§ Activity: Would you write out the lines below exactly, from the one containing "[655,98,953,120] the status" to the very last, but without the pictures?

□ □ □ □ □ □ □

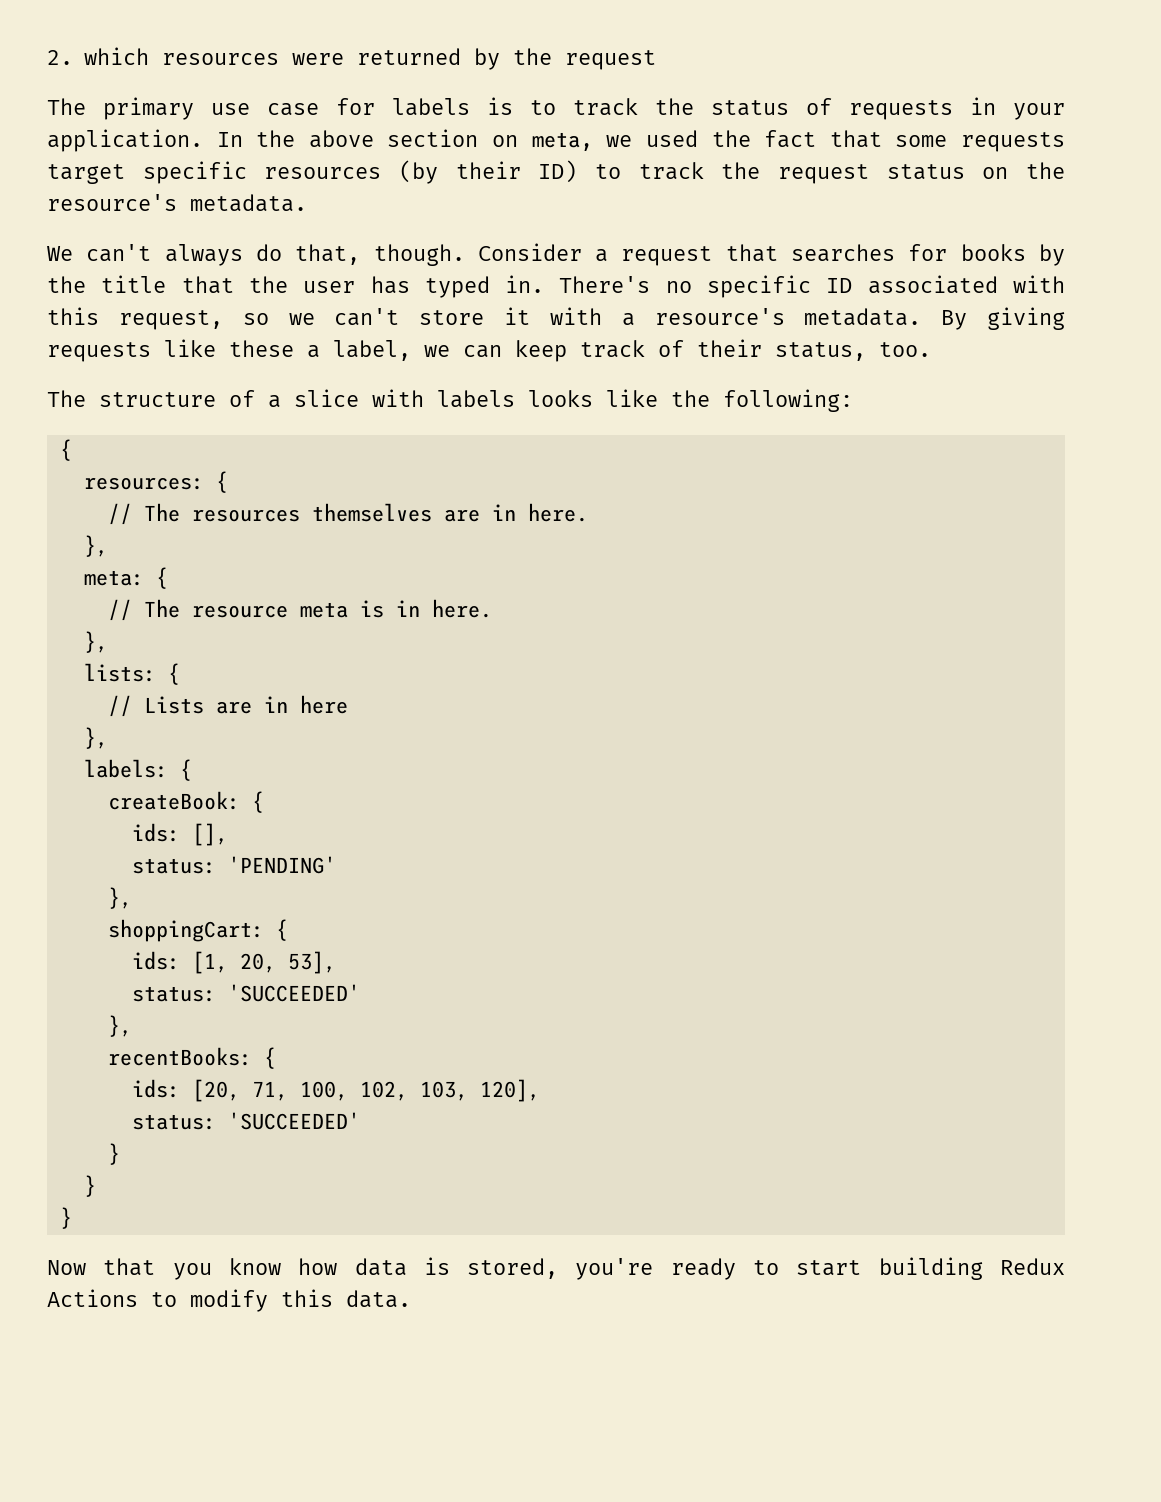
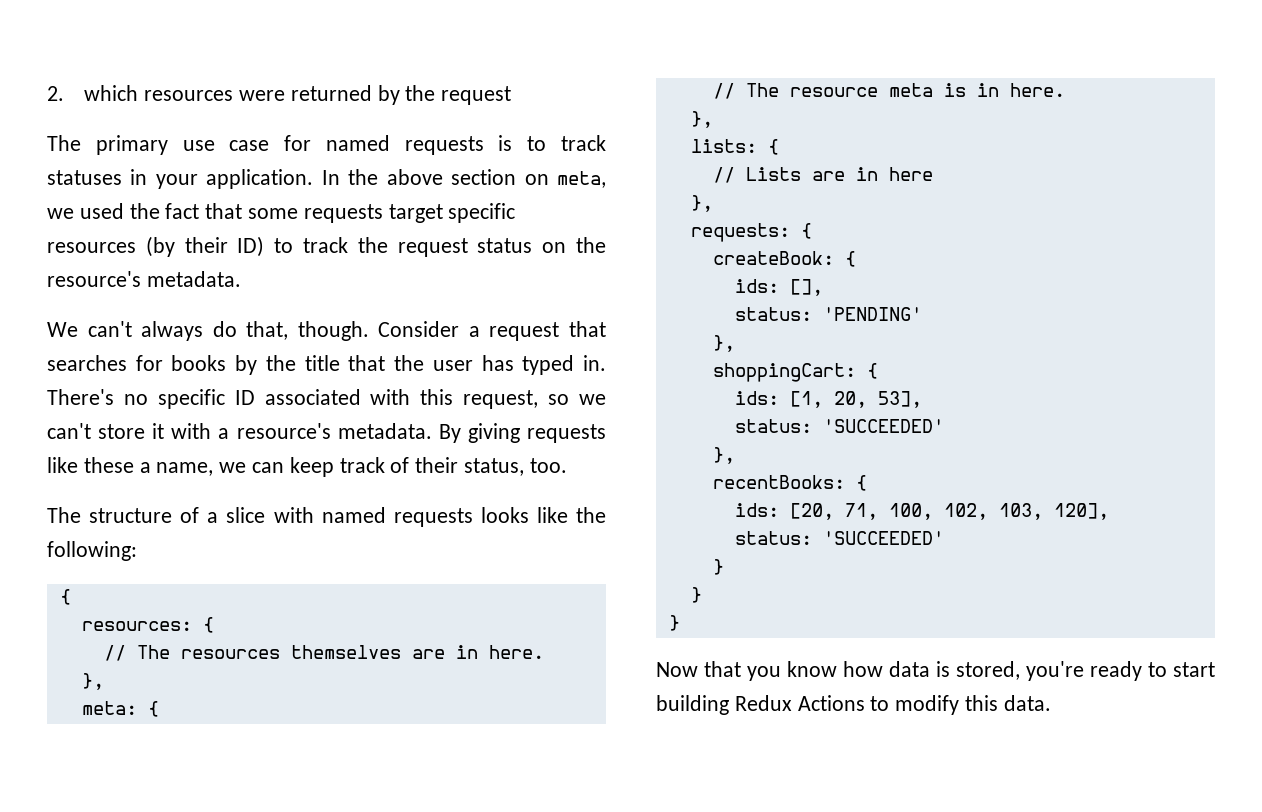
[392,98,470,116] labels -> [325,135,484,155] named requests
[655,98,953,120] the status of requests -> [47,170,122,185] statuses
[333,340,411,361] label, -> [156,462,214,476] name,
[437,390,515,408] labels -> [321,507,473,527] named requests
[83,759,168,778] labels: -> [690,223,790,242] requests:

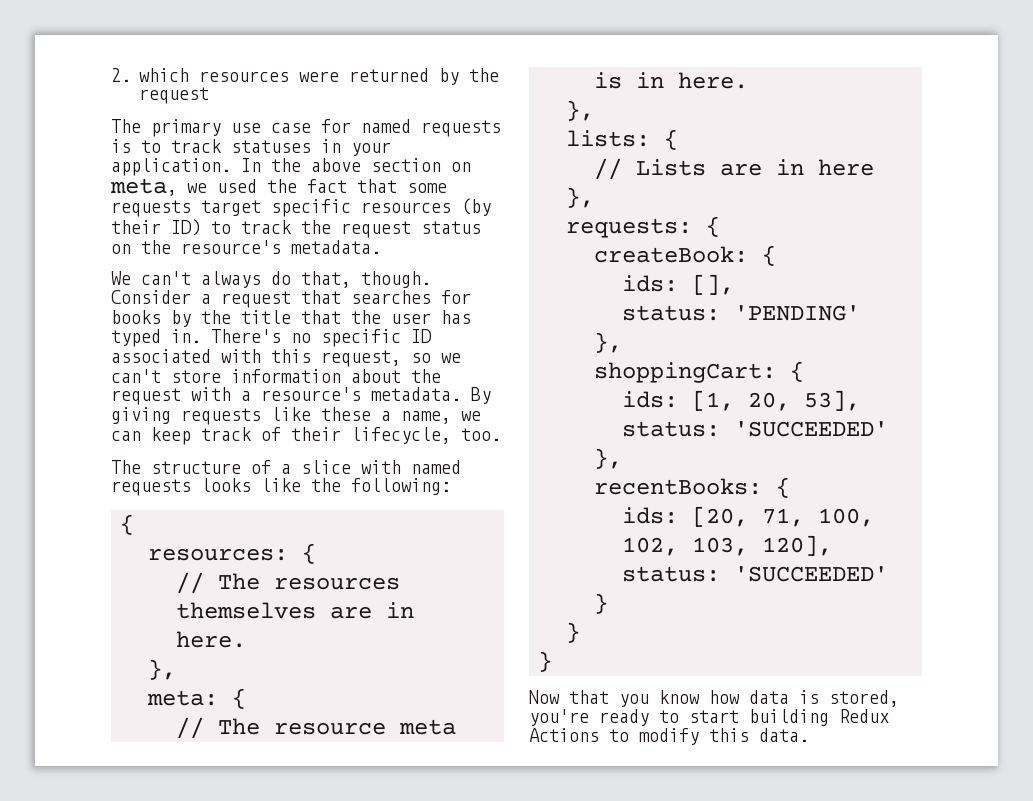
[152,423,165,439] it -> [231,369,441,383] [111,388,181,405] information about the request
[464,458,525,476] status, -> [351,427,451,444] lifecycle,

□ □ □ □ □ □ □

§ Answer to the problem:
[655,98,953,120] the status of requests -> [47,170,122,185] statuses
[333,340,411,361] label, -> [156,462,214,476] name,
[437,390,515,408] labels -> [321,507,473,527] named requests
[83,759,168,778] labels: -> [690,223,790,242] requests:

[152,423,165,439] it -> [231,369,441,383] [111,388,181,405] information about the request
[464,458,525,476] status, -> [351,427,451,444] lifecycle,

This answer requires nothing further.